A woman faces the agonising decision of having 40 feral cats she is caring for destroyed unless she can find them homes.
Denny McLeod has spent four years and $30,000 feeding the unwanted cats near Katikati. Her efforts to manage the colony were fuelled by her desire to limit the damage to birds.
But all her care - which included feeding them every night, trapping for desexing and finding homes for kittens - will end next month.
She has been given notice to leave her rented farmhouse on a 4ha Apata avocado orchard that was for sale. And because she had taken responsibility for the cats by feeding them, the onus was on her to find a solution.
The colony was largely domestic pets turned wild after their owners dumped them in the area before heading off for Christmas holidays. What began as three or four cats when she shifted into the house seven years ago had grown with each passing Christmas until she began to feed them four years ago.

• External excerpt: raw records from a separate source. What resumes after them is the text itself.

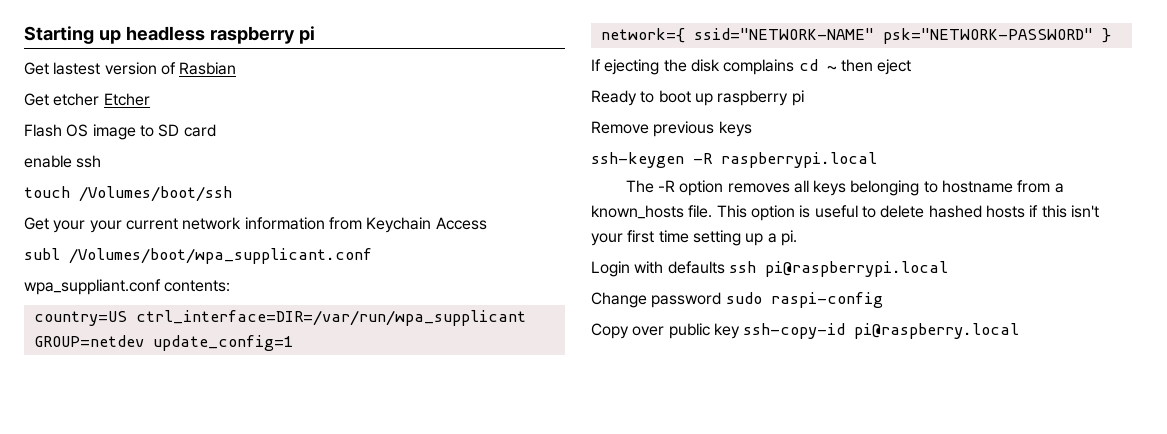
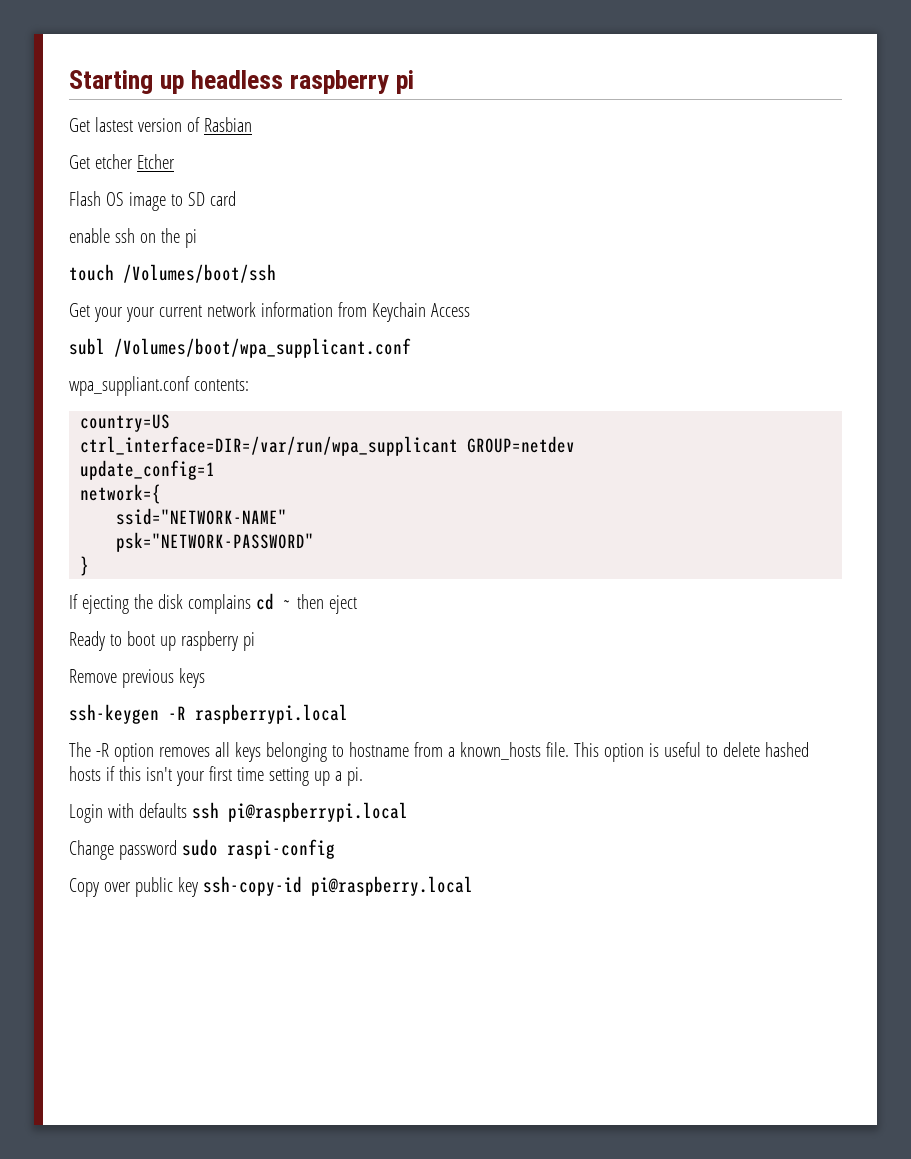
(102, 161) none -> [139,228,197,248] on the pi
(127, 318) none -> (171, 423) //
(144, 341) none -> (576, 444) //
(685, 35) none -> (162, 494) //
(874, 34) none -> (288, 516) //
(1093, 36) none -> (315, 542) //

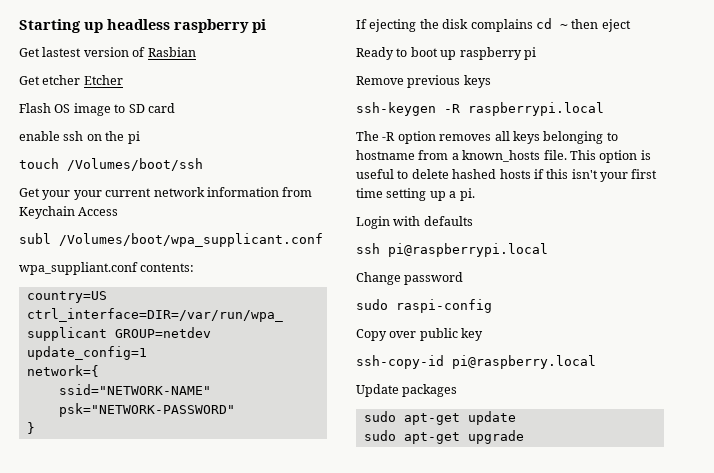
(187, 810) none -> (473, 221) //
(177, 850) none -> (464, 278) //
(198, 887) none -> (484, 334) //
(473, 886) none -> [356,384,458,397] [363,411,516,425] [363,430,524,444] // Update packages // sudo apt-get update // sudo apt-get upgrade

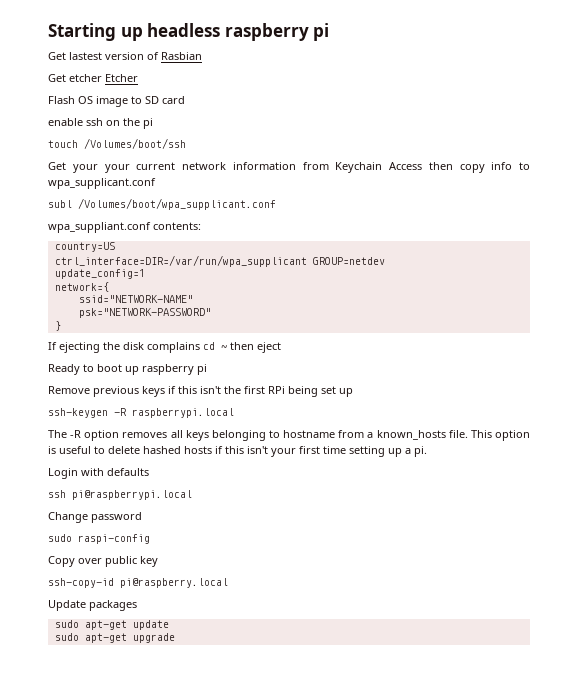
(119, 211) none -> [428,162,530,173] [48,178,156,189] then copy info to wpa_supplicant.conf
(491, 81) none -> [168,386,353,397] if this isn't the first RPi being set up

"I started feeding them to save birds and it morphed into something bigger," she said.
She has formed close bonds with the Holistic Vets which desexed trapped cats for free and the Animal Rescue and Rehabilitation Centre. Even Bob Kerridge, from the Auckland SPCA, supported her efforts to educate people who abandoned cats and left them vulnerable to miserable deaths from cat flu.
"I am called the mad cat lady - it is not a label I aspire to," the former Bay of Plenty Polytechnic nursing tutor said.
Ms McLeod has distributed 50 flyers in a bid to find homes for some of the cats, which she said would be ideal for orchards with pest problems.
"I'm extremely anxious about these gorgeous animals because I can't take them with me. If I can't find a home for some of them, they will have to be destroyed."
Sadly, her letterbox drop did not draw a single response. "The hurtful thing is the indifference, I would rather people got angry."
She fed the cats every night on a mixture of cooked rice and five big cans of pet food in winter and more expensive biscuits in summer, costing $300 a fortnight. Her efforts to improve the cats' lives extended to buying little shelters.
"It's cost me a fortune, I'm probably naive and stupid," the nurse and former ambulance officer said.
But it seemed to work because the bird life had flourished and there were a lot more avocados from the cats killing rats and mice. "I have taken up their cause to educate people."
Sue Mackey, of Holistic Vets, said Ms McLeod had a heart of gold and they had done all they could to help: "I am really upset for her about where this could all end up."
But it was a big ask to find people willing to take on the cats, which would be desexed. They could not be left without someone to look after them once Ms McLeod left, she said.